• **Assignment**
State, as a number alone, how many lines of the data contain the string "radius".

Web interface edit records:

┄┄┄┄┄┄┄┄┄┄

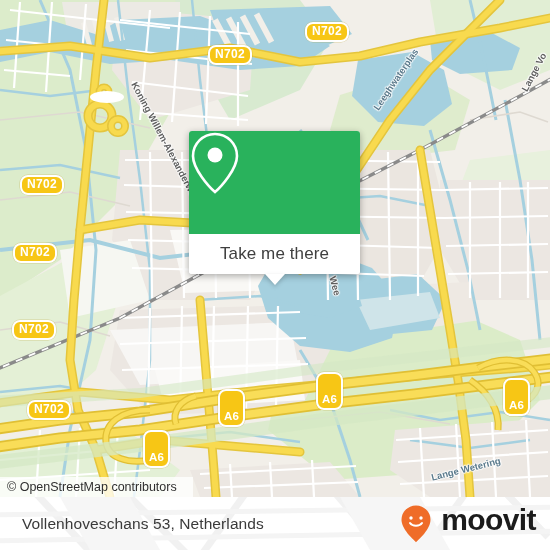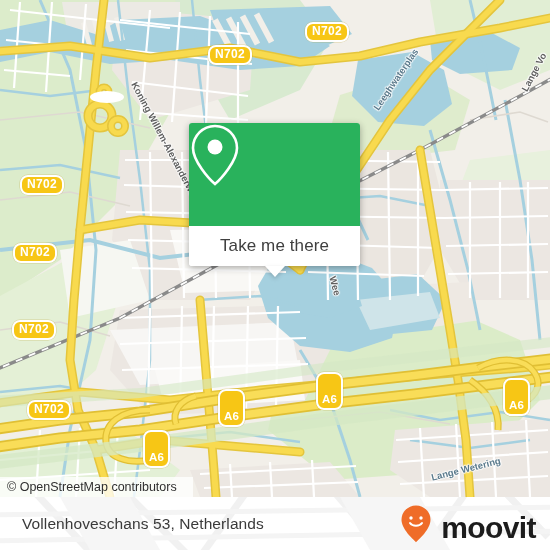--- a/index.html
+++ b/index.html
@@ -50,21 +50,21 @@
       0 0 2px #fff;
     pointer-events:none;
   }
   .waterlbl{
     color:#5a7a8c;
   }
 
   
   .popup{
     position:absolute;
-    left:189px;top:123px;
+    left:189px;top:131px;
     width:171px;
     border-radius:3px;
     box-shadow:0 2px 7px rgba(0,0,0,.32);
     background:#ffffff;
   }
   .popup-top{
     height:103px;
     background:#29b25c;
     border-radius:3px 3px 0 0;
     display:flex;align-items:center;justify-content:center;
@@ -114,21 +114,21 @@
     position:absolute;
     left:22px;top:50%;transform:translateY(-50%);
     font-size:15.5px;
     color:#3a3a3a;
     white-space:nowrap;
     letter-spacing:.1px;
   }
   .footer-logo{
     position:absolute;
     right:14px;top:50%;transform:translateY(-50%);
-    display:flex;align-items:flex-end;gap:10px;
+    display:flex;align-items:flex-start;gap:10px;
   }
   .logo-word{
     font-size:30px;
     font-weight:bold;
     color:#1c1c1c;
     letter-spacing:-.6px;
     line-height:30px;
   }
 </style>
 </head>

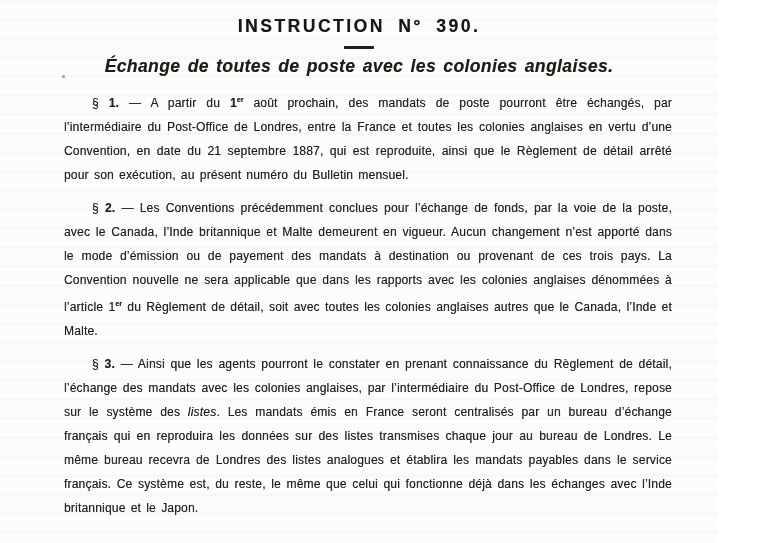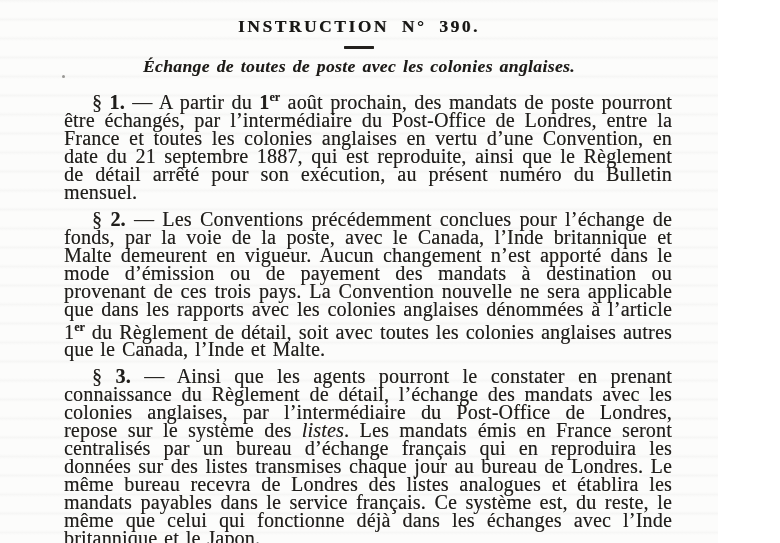--- a/index.html
+++ b/index.html
@@ -14,21 +14,21 @@
     background:
       repeating-linear-gradient(
         to bottom,
         rgba(120,120,118,0.05) 0px,
         rgba(255,255,255,0) 3px,
         rgba(255,255,255,0) 17px,
         rgba(140,140,138,0.04) 19px
       ),
       #fcfcfb;
     overflow: hidden;
-    font-family: Liberation Serif, serif;
+    font-family: Liberation Sans, sans-serif;
     color: #1d1c1a;
   }
   .doc-header {
     padding-top: 16px;
     text-align: center;
   }
   .doc-title {
     margin: 0;
     font-size: 17.5px;
     font-weight: 700;
@@ -55,22 +55,22 @@
     color: #1d1b18;
     text-shadow: 0.3px 0.3px 0.5px rgba(30,28,25,0.45);
   }
   .doc-body {
     padding: 11px 46px 0 64px;
   }
   .para {
     margin: 0 0 9px 0;
     text-align: justify;
     text-indent: 28px;
-    font-size: 20px;
-    line-height: 18px;
+    font-size: 12px;
+    line-height: 24px;
     letter-spacing: 0.2px;
     word-spacing: 1.6px;
     color: #201e1b;
     text-shadow: 0.25px 0.25px 0.45px rgba(25,23,20,0.5);
   }
   .run.plain  { font-style: normal; font-weight: normal; }
   .run.bold   { font-weight: 700; }
   .run.italic { font-style: italic; }
   .run.sup {
     vertical-align: super;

┄┄┄┄┄┄┄┄┄┄

• **Exercise result**
2